A gorilla trek in Buhoma, home to Dr Gladys Kalema-Zikusoka’s research lab. | Photograph by Sarah Marshall

By Sarah Marshall

Photographs By Sarah Marshall

Published 17 Aug 2021, 08:00 BST, Updated 17 Aug 2021, 10:43 BST

 

Waves swell with the force of five oceans as water charges and tumbles over rocks. Foaming with fury and roaring with rage, jets explode from every crack and crevice, clouding the area in white smoke.

Spilling over an escarpment at the northernmost tip of Africa’s Western Rift Valley, Uganda’s Murchison Falls has forever been in a state of turbulence. This mighty bottleneck in the Nile has swallowed bridges, thrown light aircraft off course and narrowly escaped a hydro dam development.

A boiling pot of controversy, where disagreements continuously bubble away, today her mood is darker than the depths of hell. Skittish butterflies skirt over the surf and rainbows fail to reconcile their arcs as the cataract consumes everything in its path.

Heavy rains have caused water levels to surge but her anger could be down to other reasons, suggests my guide, George, as we hike from the car to a nearby viewpoint.

Termite mounds sparkle with flecks of mica and the quartzite rocks shimmer like jewels. But other riches are currently determining the future of Uganda’s oldest conservation area and biggest national park, which sprawls across a section of land larger than Cornwall in the country’s north west.

“Oil is like a curse,” complains George as we reach the top. “Countries with it never do well.”

 

A gorilla trek with Nkuringo Walking Safaris, on the southwestern side of Bwindi Impenetrable Forest, traverses ...
A gorilla trek with Nkuringo Walking Safaris, on the southwestern side of Bwindi Impenetrable Forest, traverses local plantations. | Photograph by Sarah Marshall

 

A decision to drill for black gold in Murchison Falls and build a pipeline to Tanzania has been met with mixed responses in Uganda, a nation wealthy in natural assets but economically poor. While French oil company TotalEnergies has promised to minimise its footprint, lodge owners, guides and environmentalists remain sceptical.

Any concern is testimony to the value Uganda places on its wild spaces. Historically, the country has been praised for its environmental efforts, and behind the scenes of its 10 national parks and multiple reserves are individuals working hard keep them safe. Meeting them is as rewarding as viewing big cats on a game drive or tracking great apes in a primordial forest — something I learn first-hand on an itinerary exploring some of the most important conservation projects accessible to tourists.

Although the oil extraction is a done deal, with most infrastructure in place and the construction of a pipeline due to start this year, only 1% or the park will be directly impacted. Exploring by dirt road and river, I encounter a precious Eden: waterways heave with crocs and hippos; papyrus reeds twitch with the stealthy tiptoe of shy shoebills; and rare Rothschild’s giraffes stride across sweeping savannahs and hills.
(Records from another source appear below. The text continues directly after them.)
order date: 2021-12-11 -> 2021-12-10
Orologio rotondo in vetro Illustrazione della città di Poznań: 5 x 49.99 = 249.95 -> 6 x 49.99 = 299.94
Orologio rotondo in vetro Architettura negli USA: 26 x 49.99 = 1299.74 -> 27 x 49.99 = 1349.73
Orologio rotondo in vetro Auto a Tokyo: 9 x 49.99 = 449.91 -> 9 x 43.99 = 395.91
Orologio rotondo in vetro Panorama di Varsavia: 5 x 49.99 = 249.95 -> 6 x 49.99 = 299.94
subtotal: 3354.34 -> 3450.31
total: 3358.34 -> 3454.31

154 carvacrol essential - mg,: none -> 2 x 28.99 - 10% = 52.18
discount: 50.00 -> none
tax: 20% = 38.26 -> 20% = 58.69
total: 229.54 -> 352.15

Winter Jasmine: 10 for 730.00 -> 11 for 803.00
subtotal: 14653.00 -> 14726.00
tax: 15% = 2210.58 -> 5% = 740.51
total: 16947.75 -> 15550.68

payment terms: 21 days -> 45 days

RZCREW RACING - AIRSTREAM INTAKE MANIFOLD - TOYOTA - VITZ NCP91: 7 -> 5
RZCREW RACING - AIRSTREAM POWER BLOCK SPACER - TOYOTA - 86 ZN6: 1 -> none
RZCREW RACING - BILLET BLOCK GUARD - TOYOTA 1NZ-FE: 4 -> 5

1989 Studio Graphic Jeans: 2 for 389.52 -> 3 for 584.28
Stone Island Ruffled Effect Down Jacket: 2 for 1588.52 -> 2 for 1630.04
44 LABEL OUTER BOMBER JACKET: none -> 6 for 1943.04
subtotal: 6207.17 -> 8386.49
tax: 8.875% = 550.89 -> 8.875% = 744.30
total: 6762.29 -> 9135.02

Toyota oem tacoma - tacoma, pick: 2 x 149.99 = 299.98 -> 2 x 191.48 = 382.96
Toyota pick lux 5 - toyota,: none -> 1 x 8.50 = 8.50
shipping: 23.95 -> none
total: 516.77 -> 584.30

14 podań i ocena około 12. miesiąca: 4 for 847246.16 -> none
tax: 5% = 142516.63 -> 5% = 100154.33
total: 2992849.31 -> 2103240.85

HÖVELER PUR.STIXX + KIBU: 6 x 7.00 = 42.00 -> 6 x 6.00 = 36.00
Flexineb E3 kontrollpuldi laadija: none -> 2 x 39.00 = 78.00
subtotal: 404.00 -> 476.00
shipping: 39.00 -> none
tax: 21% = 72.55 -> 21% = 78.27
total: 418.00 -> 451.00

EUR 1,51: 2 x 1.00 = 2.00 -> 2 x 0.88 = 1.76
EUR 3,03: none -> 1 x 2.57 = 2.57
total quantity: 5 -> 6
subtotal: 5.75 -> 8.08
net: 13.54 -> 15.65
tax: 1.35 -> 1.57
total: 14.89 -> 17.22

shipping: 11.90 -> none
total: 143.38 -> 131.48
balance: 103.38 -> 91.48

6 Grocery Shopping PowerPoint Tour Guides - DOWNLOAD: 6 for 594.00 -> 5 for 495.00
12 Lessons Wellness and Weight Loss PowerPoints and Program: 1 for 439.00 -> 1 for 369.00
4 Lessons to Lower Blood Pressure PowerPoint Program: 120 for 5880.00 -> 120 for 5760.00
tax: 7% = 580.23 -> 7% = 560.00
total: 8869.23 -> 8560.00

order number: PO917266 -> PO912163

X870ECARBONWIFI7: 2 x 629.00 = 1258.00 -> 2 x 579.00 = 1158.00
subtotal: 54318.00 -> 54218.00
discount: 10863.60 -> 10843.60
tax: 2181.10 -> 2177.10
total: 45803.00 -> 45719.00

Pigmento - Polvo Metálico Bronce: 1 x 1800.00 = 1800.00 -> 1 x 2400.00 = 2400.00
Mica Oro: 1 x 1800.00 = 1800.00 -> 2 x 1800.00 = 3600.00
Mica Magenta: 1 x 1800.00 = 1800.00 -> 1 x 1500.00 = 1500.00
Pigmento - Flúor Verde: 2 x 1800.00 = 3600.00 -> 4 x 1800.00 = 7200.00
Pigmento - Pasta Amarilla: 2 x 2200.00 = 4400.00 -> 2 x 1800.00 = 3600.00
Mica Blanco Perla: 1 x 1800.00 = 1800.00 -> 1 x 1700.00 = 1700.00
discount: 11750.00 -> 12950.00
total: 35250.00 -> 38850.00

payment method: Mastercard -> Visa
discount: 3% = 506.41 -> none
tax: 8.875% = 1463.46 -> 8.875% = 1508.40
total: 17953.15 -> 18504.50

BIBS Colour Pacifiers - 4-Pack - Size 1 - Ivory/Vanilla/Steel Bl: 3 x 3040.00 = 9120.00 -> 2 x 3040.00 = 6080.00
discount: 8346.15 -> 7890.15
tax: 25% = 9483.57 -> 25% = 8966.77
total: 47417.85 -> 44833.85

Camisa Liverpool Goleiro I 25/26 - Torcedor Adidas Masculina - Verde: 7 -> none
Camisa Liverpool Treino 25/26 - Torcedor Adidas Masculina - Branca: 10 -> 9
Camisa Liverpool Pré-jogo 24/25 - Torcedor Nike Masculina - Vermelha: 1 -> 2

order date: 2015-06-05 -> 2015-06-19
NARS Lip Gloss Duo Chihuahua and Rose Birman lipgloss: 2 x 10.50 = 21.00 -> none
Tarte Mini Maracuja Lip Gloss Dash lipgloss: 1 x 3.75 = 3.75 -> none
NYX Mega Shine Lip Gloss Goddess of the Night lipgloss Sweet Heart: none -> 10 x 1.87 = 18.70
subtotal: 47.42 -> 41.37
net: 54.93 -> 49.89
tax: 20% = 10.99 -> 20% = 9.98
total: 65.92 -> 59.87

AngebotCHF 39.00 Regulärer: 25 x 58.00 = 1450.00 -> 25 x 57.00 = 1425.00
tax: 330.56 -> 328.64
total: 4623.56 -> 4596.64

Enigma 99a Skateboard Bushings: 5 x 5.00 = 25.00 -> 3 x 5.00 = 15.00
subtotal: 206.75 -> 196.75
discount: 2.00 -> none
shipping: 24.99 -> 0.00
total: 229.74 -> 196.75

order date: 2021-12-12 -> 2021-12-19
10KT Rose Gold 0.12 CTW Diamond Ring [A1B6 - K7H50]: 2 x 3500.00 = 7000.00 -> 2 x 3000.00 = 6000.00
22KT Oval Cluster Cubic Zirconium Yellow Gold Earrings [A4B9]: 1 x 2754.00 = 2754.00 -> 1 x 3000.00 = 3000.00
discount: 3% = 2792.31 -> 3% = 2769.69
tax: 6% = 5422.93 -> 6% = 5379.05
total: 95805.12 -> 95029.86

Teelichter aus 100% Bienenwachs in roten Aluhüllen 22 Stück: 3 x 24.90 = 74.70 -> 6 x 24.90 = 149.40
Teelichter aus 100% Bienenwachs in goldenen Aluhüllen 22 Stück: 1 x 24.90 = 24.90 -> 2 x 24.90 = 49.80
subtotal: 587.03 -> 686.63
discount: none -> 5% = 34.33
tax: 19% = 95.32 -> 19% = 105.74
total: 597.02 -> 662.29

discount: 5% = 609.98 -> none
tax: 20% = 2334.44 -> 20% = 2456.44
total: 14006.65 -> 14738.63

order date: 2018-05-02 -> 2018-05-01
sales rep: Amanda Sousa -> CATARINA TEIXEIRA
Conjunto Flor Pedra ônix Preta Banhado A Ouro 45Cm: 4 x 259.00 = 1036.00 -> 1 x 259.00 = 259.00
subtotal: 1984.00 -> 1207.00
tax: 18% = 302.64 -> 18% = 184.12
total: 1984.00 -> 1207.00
NGO Uganda Conservation Foundation, in collaboration with the Uganda Wildlife Authority (UWA), works diligently to protect this paradise. On a tour of its newly completed Law Enforcement and Operations Centre, founding trustee Mike Keigwin proudly shows off a complex where every cog of a well-oiled anti-poaching mechanism — from satellite-linked surveillance screens to temporary prison cells and a police station — whirs away under one roof. One hundred young people from the fringes of Murchison Falls were contracted for the construction, with many now training as rangers for UWA.

 

A resident of the Batwa community of Sanurio village, high in the hills of Nkuringo.
A resident of the Batwa community of Sanurio village, high in the hills of Nkuringo. | Photograph by Sarah Marshall

 

“It’s the first of its kind in Africa,” beams Mike, a sharp-thinking British problem-solver who ditched a job with consulting firm Deloitte to work in conservation. Detaining poachers on site speeds up the judicial process, he explains, while computers mapping incidents of crop raiding help rangers swiftly deal with problem animals straying from the park into community land.

From the late 1970s until 2000, elephant numbers in Murchison Falls — once the most visited park in Africa — crashed from 16,000 to 500, but in recent times the situation has stabilised, and tourism is returning.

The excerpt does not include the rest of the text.